すきあり(高校生)

 高校の放課後、帰路を並んで歩くA子とB子。


 A子「あっ。いいのみっけた」

 と、公園の近くで足元に目をやる。


 B子「?」

 A子「ほら」とそれを拾いあげてB子に見せる。

 B子「枝だね」

 見るとA子が拾ったのは木の枝だった。


 A子「いい形してる。
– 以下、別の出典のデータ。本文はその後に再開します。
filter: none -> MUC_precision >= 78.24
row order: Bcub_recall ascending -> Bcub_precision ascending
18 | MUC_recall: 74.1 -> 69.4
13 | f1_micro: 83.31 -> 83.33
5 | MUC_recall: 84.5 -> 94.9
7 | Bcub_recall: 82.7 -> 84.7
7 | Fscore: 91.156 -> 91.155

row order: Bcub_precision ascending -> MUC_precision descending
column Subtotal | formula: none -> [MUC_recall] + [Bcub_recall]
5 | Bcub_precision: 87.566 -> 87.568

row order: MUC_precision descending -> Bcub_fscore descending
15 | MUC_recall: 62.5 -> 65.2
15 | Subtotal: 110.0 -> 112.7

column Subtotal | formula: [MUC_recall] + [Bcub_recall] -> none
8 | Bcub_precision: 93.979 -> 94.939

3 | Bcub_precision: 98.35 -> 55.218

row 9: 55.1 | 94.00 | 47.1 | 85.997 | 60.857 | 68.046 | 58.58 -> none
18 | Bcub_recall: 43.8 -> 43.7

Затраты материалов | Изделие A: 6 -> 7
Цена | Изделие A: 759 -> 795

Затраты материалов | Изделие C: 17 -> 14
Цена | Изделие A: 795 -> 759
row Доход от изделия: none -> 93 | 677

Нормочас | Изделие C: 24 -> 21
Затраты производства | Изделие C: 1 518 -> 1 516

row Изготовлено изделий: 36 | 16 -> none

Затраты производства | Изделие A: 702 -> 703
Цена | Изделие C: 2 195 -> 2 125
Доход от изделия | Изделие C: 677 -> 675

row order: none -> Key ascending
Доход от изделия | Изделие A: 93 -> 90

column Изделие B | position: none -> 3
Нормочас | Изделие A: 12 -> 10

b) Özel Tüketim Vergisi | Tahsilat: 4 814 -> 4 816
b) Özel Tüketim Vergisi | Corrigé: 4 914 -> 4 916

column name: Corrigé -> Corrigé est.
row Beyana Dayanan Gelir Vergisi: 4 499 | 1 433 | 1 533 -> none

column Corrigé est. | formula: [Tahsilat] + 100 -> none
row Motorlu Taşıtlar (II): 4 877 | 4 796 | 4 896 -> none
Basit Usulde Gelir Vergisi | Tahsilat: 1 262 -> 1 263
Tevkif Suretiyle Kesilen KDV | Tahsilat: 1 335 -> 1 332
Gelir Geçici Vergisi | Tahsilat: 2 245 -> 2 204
剣みたい」

 と手に持った枝を眺めながら歩き始めるA子。

 B子「なんだか小学生のころみたいだね」

 と微笑みながらB子も並んで歩く。


 A子「そだね」

 と、枝を上にかまえて、「えいっ」と振り下ろす。

 それを見ていたB子は「あっ」と口を開く。

 B子「もう一回やってみて」

 A子「?……うん」


 枝を上にかまえるA子。

 B子「スキありっ――」

 と素早く体をA子の正面へ移動させ、向かい合って立つ。

 至近距離に立たれたA子は驚いた表情で動きを止める。

 A子「どしたの……?」

 B子「つづけて」と期待の表情でA子を見つめる。


 A子「……えいっ」

 腕をおろすと、A子の腕はB子の腰へまわる。

 満足そうな表情のB子。

 B子「スキありだよ」

 A子「やられた」と微笑む。

 B子「修行がたりませんねー」

 A子「じゃあおかえし」

 と、顔をB子へ寄せて、コツンと額を合わせる。


 A子「めんっ」

 ちょっとだけ驚くB子。

 そんなB子を見つめるA子。

 A子「スキだよ」、と微笑む。

 B子「……やられました」

 伏し目がちに照れ笑いを浮かべるB子。


 それから昔を思い出しながら、再び並んで歩き出した二人であった。